■ Collected data entries ■
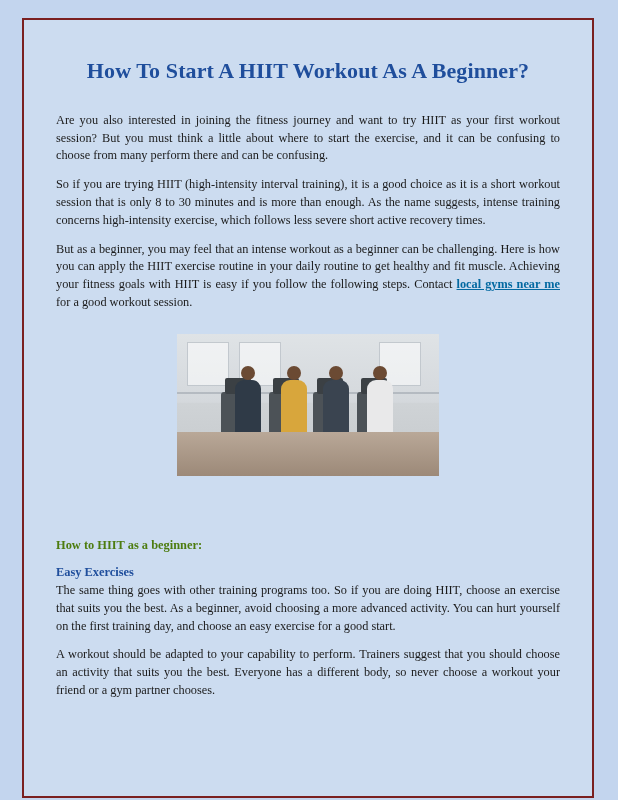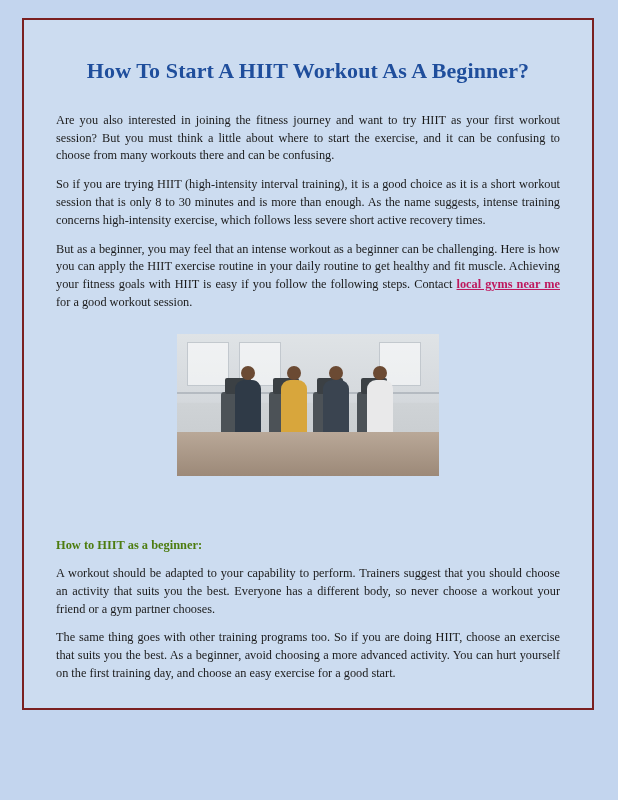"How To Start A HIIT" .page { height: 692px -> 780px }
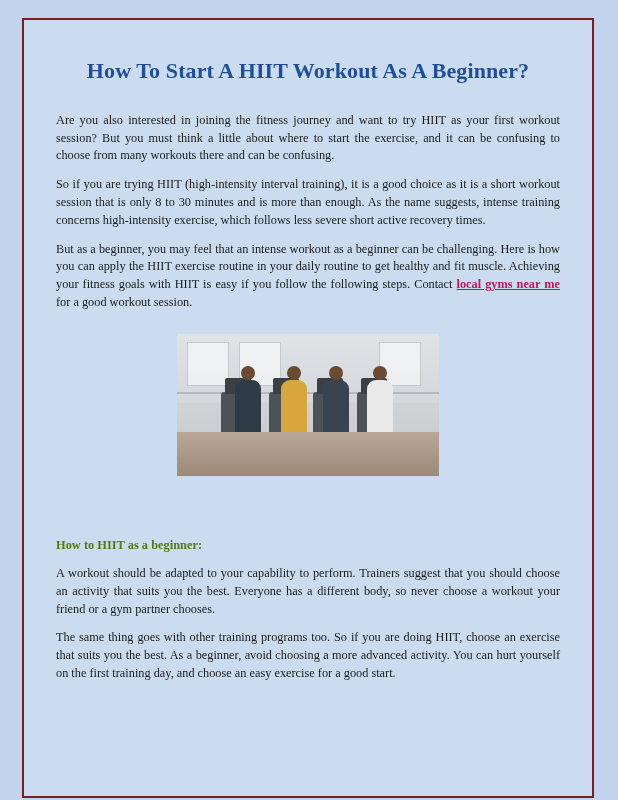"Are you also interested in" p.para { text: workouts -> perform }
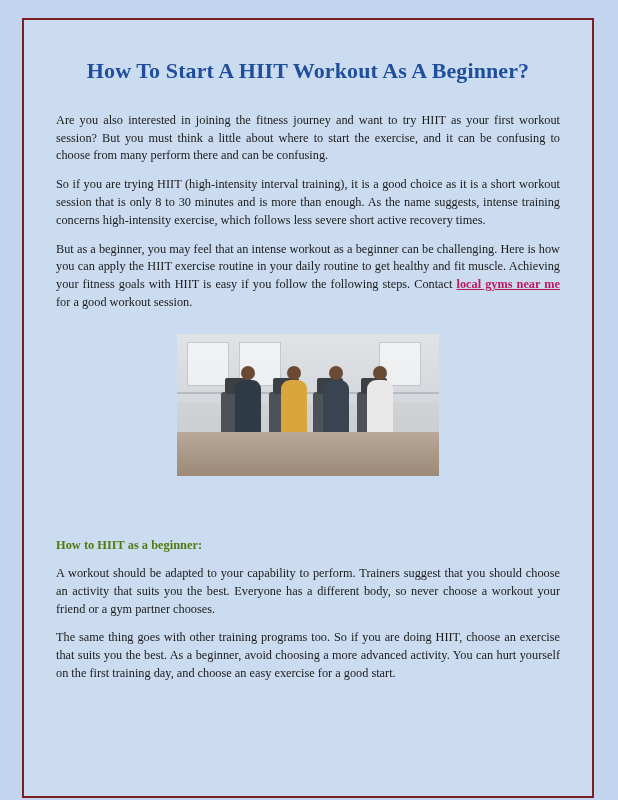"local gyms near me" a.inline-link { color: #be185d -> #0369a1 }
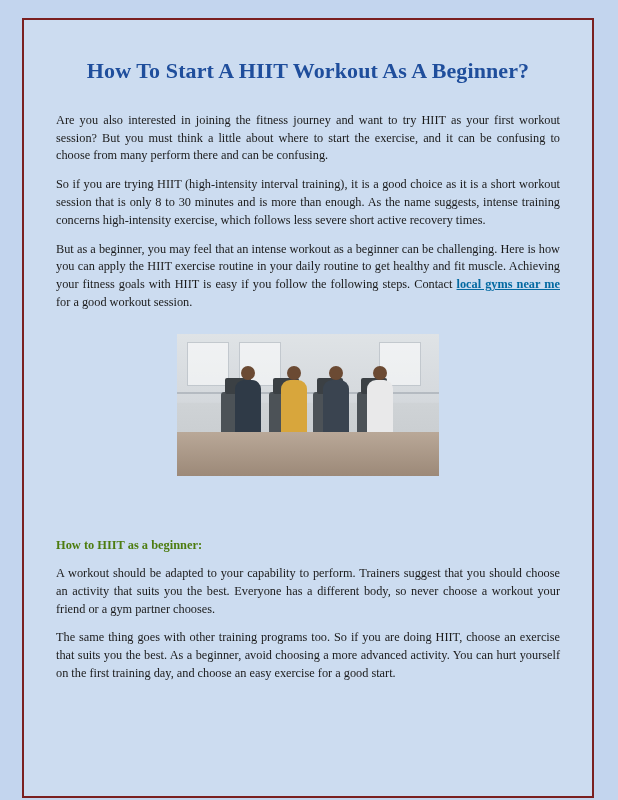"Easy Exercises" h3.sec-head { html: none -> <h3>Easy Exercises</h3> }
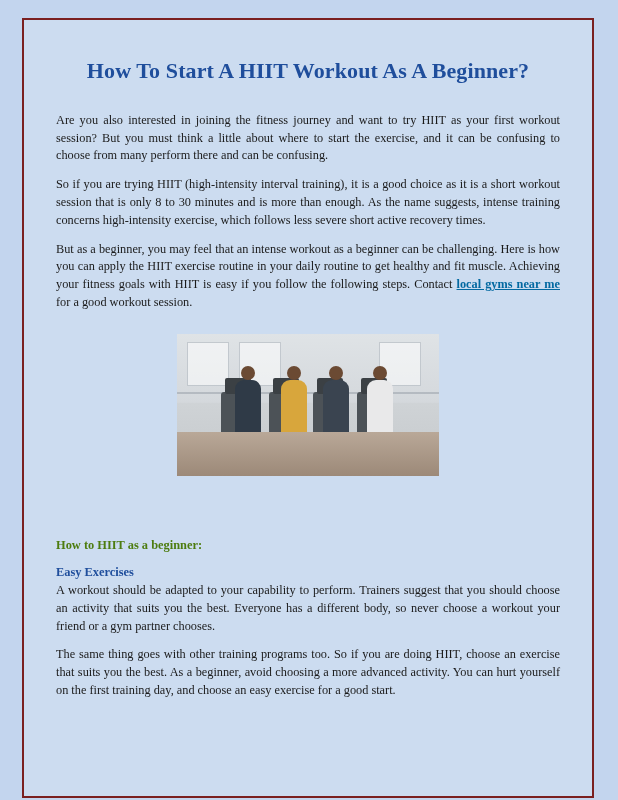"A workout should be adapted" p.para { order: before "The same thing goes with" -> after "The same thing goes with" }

==

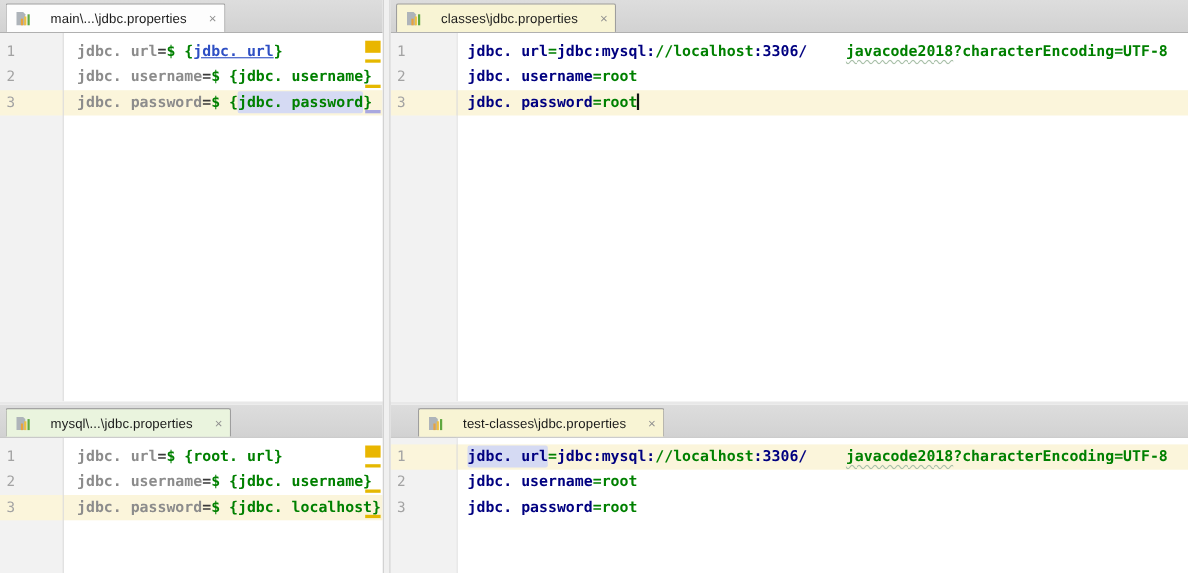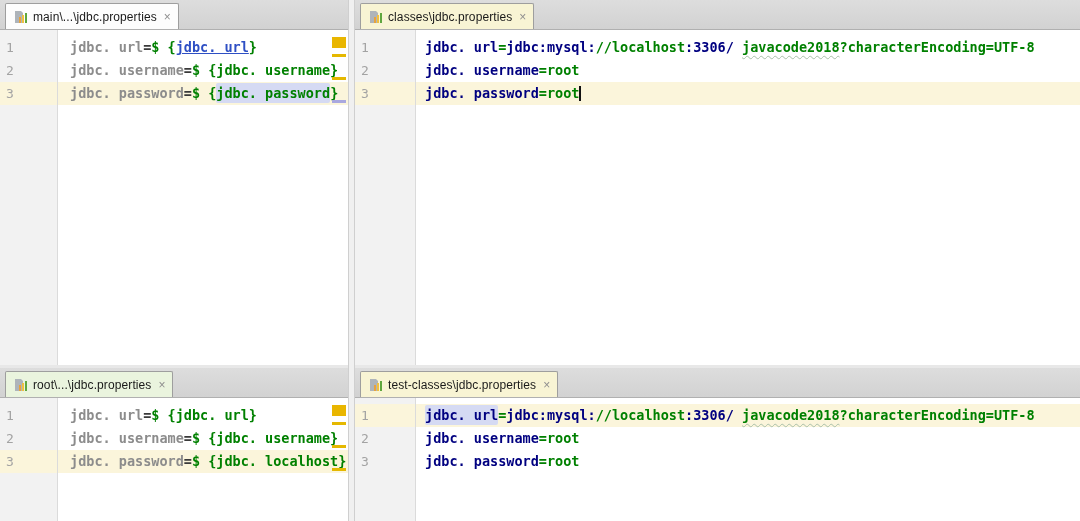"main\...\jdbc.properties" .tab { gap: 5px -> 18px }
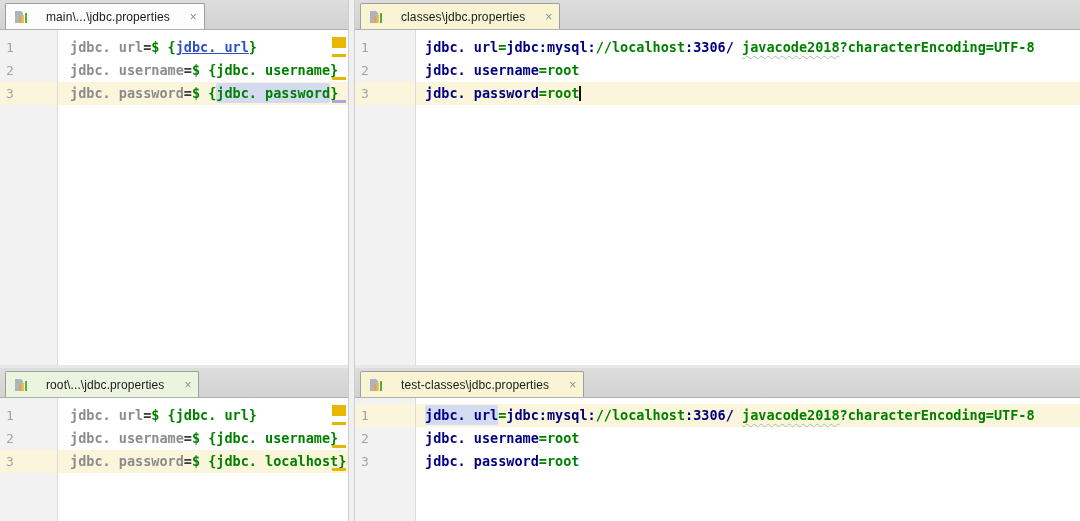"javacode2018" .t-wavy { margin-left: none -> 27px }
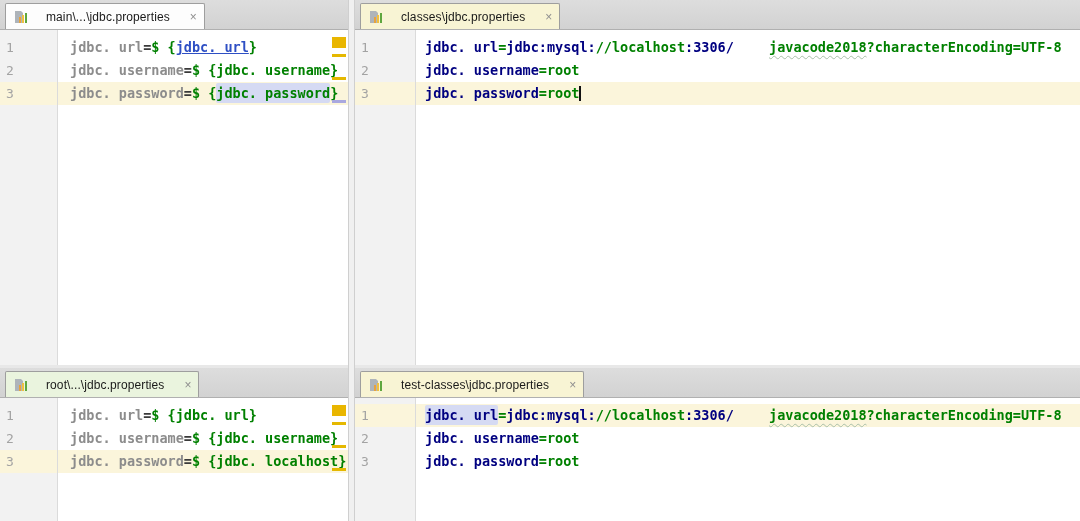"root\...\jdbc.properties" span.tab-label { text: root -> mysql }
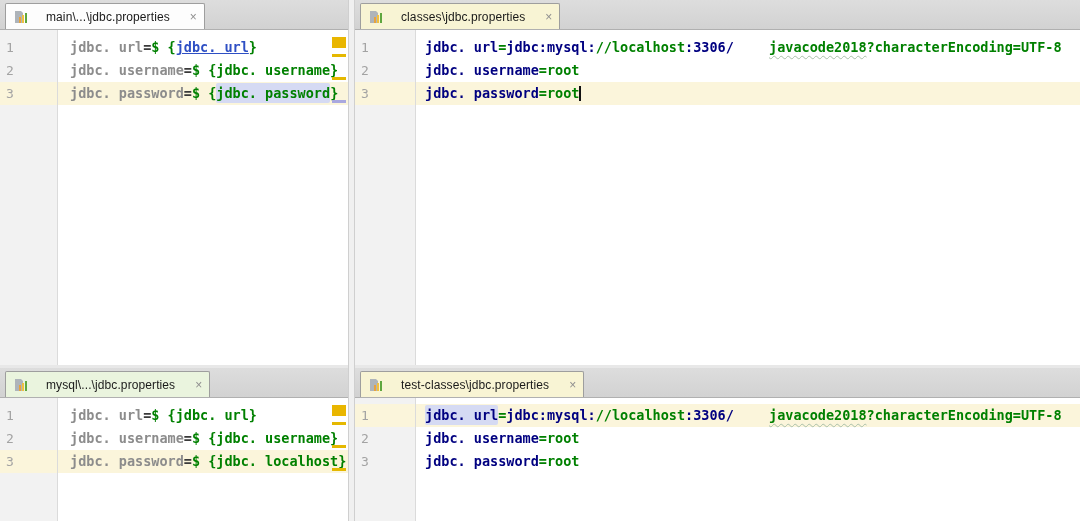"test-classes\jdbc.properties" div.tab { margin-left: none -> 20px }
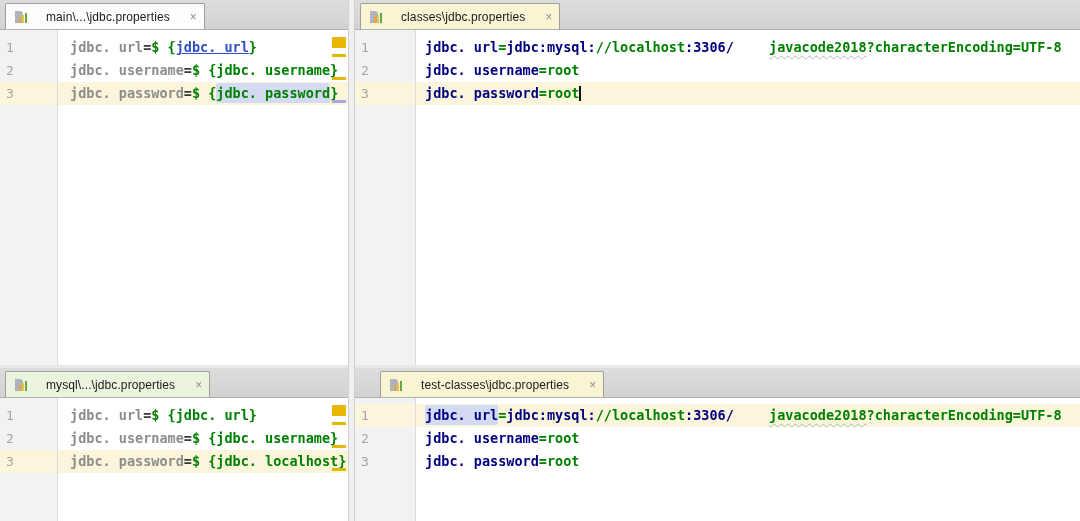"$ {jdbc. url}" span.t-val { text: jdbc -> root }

■ Brief ■
Could you write out exactly the lines of the data above that run from the one holding "gap: 5px ->" to the one holding "text: jdbc ->", with both ends in and all pictures out?

■ Exercise output ■
"main\...\jdbc.properties" .tab { gap: 5px -> 18px }
"javacode2018" .t-wavy { margin-left: none -> 27px }
"root\...\jdbc.properties" span.tab-label { text: root -> mysql }
"test-classes\jdbc.properties" div.tab { margin-left: none -> 20px }
"$ {jdbc. url}" span.t-val { text: jdbc -> root }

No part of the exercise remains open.